切り替えの大切さ

高3の△△。国公立大の理工学部が第一志望。しかし、8月の中旬まで部活動が続いた。春の段階で、県大会、関東大会まで部活を続ける、というので、それなら国公立大はあきらめるんだな、と話をしていた。

実力のある生徒だが、5教科7科目はそんなにあまくない。センター試験への対応と2次試験への対応を同時進行させる勉強は時間がいくらあっても足りるものではない。私大の入試とは学習法が根本から違ってくる。私大への合格を目指す、といった方向で話を進めたが、親御さんの意向もあり「浪人してでも国公立大」ということになっていた。
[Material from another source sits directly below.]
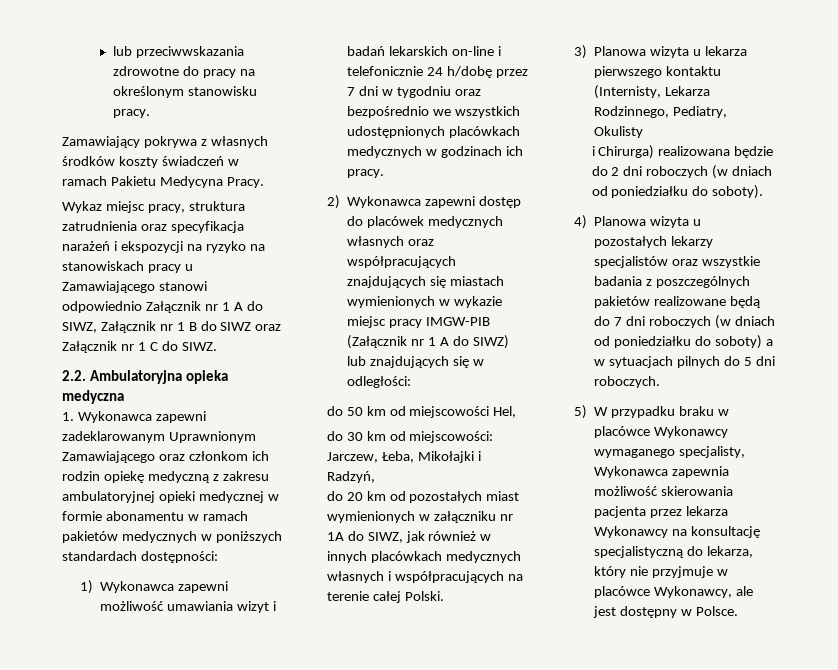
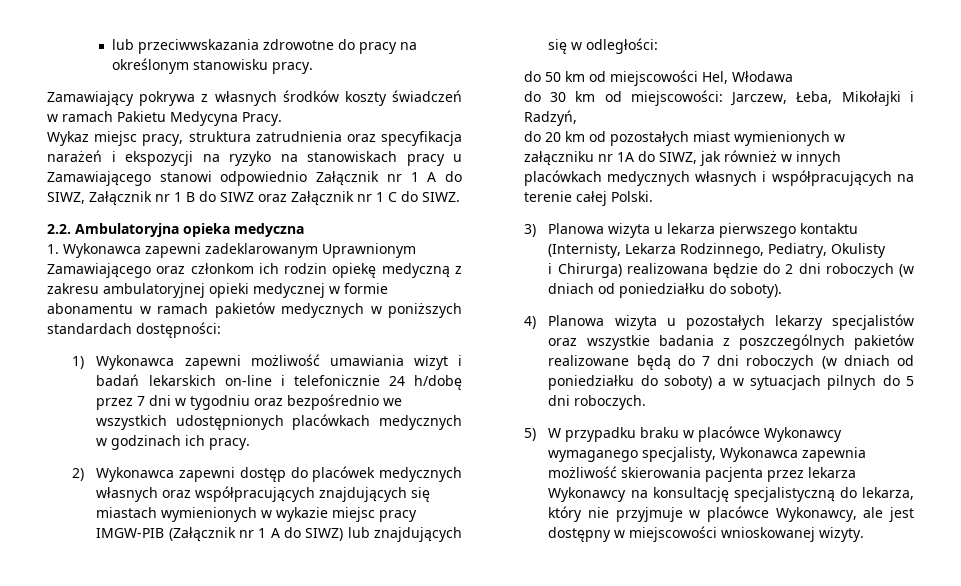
- do 50 km od miejscowości Hel,
+ do 50 km od miejscowości Hel, Włodawa
- 5) W przypadku braku w placówce Wykonawcy wymaganego specjalisty, Wykonawca zapewnia możliwość skierowania pacjenta przez lekarza Wykonawcy na konsultację specjalistyczną do lekarza, który nie przyjmuje w placówce Wykonawcy, ale jest dostępny w Polsce.
+ 5) W przypadku braku w placówce Wykonawcy wymaganego specjalisty, Wykonawca zapewnia możliwość skierowania pacjenta przez lekarza Wykonawcy na konsultację specjalistyczną do lekarza, który nie przyjmuje w placówce Wykonawcy, ale jest dostępny w miejscowości wnioskowanej wizyty.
部活動は県大会で終わった。塾の前半講習は、一斉授業への参加はほとんど出来ず、映像授業を中心に対処した。後半は他の生徒たちと一緒に授業を受けている。でも、なかなか切り替えが出来ないでいる。本人は切り替えているつもりなのだろうが、すべての気持ちを勉強に振り向けているか、というとそうともいえない。

中3の○○。チームは県大会で敗れたが、本人は選抜選手にも選ばれて強化練習があるらしい。いくつかの高校からも声をかけられて練習に参加している。でも、部活動で高校推薦、というのはない。面接点が考慮はされるだろうが、やはり実力で入試を突破するしかない。この競技の強豪校は学力レベルも高い高校が多い。地域のトップ校レベルだ。したがってかなりの学力が要求される。

本人には「競技を封印しろ」と言ってある。実現すべき夢は「□□高校で競技を続けること」なのであれば、今やらなければいけないことが何なのか、といった答えは当たり前のように導き出せる。中途半端に競技を継続するのでなく、切り替えてすべのココロを勉強に振り向けるべきだ。

切り替えるってことはとても難しい!

この二人だけでなく、中3生、高3生が、部活動を終えて受験生に切り替わっているか、というと、ほぼ全員が「まだまだあまい」という状態だ。修行途中のこどもたちだ。大人が考えるほど気持ちの切り替えは上手ではない。上手でないのであれば、切り替わるような環境を作ってあげるのがきわりのオトナの役目だ。とくに塾長としては当然の仕事だ。

生徒たちにはちょっと極端な言い方もするかもしれない。それもとにかく「気持ちの切り替え」をうながしたいからだ。私の仕事は君たちの夢を実現させることだからだ。私にはゴールが見えている。君たちには見えていない。だから君たちの軌道を修正してあげるのがワタシの役割だ。

みんな頑張ろうとしている。それはわかっている。だからこそ、もう一歩の踏み込みをして欲しい。センター試験までは150日ほど。県高校入試までも170日ほどになった。一日の積み重ねを大切にしたい。ココロからそう願う。